◆ Problem:
Could you please return each line of the data that has the word "improvement"?

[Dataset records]
============

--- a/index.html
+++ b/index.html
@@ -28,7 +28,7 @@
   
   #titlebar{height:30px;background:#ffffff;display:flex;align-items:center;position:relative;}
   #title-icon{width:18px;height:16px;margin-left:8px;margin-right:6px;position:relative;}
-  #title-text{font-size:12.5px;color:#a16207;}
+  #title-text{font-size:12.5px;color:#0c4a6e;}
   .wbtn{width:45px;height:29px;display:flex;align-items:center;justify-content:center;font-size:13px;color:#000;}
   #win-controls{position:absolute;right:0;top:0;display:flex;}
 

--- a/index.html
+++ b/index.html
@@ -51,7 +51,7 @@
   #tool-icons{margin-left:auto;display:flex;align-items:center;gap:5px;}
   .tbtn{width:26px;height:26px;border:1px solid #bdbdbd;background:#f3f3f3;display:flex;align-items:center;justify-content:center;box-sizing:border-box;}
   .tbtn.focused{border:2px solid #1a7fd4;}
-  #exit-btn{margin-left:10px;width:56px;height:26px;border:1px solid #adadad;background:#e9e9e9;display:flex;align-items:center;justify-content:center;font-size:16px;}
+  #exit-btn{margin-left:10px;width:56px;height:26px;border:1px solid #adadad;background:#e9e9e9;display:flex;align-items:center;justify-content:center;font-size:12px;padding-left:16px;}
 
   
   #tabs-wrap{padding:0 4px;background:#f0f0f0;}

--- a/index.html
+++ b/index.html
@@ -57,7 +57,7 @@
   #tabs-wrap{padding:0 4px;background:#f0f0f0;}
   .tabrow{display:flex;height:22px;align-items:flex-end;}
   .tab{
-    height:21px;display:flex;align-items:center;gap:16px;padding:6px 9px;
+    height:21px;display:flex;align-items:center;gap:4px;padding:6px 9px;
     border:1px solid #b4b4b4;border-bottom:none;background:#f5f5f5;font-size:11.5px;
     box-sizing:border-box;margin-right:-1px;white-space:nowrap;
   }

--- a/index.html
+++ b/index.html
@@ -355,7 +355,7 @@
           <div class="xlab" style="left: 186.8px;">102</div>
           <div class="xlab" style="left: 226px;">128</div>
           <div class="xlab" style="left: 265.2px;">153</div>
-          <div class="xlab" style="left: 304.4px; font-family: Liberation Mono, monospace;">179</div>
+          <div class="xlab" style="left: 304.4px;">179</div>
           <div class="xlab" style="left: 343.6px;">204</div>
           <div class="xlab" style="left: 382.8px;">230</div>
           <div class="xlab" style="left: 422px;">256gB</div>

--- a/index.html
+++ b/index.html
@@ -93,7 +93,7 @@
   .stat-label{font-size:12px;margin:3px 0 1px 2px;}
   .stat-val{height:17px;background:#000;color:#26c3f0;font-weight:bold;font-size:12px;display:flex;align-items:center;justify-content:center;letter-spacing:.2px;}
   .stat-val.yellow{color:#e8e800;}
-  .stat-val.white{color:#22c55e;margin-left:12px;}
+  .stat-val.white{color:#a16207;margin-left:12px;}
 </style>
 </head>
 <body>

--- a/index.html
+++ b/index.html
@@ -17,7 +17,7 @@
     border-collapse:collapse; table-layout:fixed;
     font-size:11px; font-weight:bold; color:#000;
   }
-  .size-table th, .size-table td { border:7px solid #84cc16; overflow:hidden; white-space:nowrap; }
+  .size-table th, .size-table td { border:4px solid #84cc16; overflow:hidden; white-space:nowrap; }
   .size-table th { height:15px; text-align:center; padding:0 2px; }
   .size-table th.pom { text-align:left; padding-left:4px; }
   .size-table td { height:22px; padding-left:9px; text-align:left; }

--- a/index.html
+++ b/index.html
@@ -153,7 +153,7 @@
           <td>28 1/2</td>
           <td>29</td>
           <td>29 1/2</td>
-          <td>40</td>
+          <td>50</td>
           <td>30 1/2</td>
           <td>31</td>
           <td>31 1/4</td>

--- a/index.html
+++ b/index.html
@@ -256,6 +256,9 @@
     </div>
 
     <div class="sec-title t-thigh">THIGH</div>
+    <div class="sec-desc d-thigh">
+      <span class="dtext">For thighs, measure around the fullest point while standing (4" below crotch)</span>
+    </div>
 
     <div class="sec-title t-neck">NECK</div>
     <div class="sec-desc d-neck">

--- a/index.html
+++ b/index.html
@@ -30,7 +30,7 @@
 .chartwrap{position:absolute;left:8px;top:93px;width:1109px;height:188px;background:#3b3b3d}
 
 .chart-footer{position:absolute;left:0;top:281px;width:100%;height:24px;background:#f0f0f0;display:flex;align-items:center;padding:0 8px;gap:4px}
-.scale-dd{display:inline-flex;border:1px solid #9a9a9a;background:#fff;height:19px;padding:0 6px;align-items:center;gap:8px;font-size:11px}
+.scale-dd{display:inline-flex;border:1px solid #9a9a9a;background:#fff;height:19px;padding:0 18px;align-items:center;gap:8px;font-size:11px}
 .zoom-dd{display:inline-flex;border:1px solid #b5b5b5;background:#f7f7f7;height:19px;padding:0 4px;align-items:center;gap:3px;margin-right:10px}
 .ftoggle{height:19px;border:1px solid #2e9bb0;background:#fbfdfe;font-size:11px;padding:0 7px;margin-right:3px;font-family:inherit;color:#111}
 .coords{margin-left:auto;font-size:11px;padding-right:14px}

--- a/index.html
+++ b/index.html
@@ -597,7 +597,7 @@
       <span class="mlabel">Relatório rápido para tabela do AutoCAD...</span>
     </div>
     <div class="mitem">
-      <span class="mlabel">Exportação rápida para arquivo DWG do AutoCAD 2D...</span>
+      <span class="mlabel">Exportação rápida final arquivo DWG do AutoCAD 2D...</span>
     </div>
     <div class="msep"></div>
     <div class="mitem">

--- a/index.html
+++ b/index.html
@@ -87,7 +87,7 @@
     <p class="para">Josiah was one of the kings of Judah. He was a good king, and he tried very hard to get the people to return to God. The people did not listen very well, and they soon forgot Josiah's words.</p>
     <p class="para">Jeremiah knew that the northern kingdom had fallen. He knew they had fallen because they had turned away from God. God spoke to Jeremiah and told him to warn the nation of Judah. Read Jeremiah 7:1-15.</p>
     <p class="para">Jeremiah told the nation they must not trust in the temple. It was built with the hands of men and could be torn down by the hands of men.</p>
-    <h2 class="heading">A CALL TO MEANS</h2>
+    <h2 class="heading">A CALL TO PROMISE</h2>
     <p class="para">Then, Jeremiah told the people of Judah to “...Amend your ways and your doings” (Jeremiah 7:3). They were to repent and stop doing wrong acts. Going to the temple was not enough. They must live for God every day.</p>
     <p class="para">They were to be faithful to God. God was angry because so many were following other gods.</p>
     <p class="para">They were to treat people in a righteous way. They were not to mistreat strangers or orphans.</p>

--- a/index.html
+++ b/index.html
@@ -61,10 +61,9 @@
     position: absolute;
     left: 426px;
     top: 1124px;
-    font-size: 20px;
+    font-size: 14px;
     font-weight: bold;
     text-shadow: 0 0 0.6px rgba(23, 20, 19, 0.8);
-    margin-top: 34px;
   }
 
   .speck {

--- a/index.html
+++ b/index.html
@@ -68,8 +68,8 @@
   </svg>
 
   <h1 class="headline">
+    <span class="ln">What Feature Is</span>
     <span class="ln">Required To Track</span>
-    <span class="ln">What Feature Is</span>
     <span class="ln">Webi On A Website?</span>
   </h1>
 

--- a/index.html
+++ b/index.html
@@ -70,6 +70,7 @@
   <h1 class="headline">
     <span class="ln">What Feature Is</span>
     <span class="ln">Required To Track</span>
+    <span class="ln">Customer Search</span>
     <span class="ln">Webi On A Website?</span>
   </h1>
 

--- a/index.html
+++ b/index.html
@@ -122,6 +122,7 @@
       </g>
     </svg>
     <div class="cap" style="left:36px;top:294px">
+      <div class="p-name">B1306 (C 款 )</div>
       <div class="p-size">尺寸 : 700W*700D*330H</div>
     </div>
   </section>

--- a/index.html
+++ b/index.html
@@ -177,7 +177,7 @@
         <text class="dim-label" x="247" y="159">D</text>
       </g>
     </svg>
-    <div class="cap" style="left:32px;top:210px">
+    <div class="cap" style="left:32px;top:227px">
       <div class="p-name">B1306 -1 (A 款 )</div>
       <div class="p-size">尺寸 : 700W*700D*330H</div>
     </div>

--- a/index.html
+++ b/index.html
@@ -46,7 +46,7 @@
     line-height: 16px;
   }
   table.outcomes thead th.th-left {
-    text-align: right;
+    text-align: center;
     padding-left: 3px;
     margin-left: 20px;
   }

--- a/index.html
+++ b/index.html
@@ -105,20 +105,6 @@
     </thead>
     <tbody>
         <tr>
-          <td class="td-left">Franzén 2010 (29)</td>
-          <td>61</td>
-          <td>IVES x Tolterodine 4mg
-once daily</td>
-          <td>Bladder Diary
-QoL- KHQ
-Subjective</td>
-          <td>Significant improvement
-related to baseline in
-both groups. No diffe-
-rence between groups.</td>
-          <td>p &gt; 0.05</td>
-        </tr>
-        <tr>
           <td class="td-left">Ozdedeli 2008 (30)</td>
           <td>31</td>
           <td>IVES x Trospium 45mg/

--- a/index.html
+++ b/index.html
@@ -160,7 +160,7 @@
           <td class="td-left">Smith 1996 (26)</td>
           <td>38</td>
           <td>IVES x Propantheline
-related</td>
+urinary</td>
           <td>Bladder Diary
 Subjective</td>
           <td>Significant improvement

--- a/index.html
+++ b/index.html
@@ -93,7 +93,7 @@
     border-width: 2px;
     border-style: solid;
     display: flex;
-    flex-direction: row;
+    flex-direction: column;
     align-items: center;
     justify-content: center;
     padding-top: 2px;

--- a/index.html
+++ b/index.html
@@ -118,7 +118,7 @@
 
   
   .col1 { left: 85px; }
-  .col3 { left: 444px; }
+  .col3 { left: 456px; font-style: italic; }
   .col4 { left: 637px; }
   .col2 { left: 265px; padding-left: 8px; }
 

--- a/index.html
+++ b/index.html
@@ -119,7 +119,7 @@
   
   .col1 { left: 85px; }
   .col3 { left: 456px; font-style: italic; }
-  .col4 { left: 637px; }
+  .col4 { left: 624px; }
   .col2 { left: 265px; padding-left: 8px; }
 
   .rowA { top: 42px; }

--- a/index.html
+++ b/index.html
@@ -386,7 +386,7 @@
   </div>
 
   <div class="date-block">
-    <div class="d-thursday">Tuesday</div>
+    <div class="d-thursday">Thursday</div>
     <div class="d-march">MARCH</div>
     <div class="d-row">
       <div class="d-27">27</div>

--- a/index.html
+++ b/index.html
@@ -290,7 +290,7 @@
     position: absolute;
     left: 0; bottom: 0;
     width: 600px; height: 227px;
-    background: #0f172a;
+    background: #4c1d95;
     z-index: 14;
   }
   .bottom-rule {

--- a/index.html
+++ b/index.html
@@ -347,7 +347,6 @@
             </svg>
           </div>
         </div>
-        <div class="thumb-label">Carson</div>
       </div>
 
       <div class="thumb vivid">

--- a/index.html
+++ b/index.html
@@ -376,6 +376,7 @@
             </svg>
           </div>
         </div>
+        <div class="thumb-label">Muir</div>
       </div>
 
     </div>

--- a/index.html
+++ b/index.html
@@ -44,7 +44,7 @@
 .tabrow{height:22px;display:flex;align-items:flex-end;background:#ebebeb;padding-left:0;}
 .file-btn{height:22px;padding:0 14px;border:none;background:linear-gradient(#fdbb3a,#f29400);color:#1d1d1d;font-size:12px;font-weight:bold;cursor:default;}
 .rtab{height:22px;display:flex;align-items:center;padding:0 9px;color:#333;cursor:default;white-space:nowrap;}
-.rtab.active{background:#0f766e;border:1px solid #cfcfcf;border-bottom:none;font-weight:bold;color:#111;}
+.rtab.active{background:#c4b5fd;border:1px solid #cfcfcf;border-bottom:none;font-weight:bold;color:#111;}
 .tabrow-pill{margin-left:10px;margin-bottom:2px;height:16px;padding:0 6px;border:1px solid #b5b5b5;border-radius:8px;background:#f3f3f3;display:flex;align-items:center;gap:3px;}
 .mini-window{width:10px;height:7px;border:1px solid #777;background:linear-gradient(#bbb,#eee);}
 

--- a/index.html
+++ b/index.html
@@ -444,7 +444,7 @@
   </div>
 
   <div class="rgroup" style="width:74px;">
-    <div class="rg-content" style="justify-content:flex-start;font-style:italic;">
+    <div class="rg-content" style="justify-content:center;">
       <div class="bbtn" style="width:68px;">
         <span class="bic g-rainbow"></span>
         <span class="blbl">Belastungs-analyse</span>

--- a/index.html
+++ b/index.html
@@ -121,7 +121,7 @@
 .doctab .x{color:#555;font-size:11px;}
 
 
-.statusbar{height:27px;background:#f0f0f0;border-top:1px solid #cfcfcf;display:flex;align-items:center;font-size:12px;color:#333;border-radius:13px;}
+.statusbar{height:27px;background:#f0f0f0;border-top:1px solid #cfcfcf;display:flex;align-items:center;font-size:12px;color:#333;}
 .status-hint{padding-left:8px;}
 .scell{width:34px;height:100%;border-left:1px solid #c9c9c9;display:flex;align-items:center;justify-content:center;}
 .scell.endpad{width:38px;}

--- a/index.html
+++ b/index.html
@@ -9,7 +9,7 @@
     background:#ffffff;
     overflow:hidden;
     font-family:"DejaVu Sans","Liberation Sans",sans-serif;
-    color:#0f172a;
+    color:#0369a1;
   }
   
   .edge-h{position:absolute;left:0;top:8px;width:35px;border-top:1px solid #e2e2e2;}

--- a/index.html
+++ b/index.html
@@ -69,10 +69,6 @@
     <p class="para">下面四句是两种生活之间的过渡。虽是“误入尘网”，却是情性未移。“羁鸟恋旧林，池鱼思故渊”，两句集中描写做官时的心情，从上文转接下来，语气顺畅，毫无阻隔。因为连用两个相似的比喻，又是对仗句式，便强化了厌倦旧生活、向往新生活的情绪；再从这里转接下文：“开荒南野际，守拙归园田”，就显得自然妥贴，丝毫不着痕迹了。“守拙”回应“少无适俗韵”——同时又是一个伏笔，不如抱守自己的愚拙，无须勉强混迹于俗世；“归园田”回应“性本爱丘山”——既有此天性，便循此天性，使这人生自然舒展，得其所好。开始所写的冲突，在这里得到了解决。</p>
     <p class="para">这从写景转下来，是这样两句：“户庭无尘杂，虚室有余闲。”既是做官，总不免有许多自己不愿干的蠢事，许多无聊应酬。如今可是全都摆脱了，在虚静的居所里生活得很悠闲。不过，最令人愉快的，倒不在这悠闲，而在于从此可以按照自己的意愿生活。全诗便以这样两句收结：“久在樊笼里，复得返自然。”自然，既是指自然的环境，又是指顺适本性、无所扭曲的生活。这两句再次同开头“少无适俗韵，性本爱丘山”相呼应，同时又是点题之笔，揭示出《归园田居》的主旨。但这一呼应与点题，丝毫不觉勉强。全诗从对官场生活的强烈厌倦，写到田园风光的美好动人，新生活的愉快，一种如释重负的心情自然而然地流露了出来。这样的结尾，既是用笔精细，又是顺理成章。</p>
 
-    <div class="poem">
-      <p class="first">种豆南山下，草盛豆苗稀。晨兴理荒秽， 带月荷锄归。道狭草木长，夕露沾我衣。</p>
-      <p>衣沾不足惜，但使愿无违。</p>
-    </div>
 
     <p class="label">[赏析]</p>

============

◆ Answer for this exercise:
-          <td>Significant improvement
           <td>Significant improvement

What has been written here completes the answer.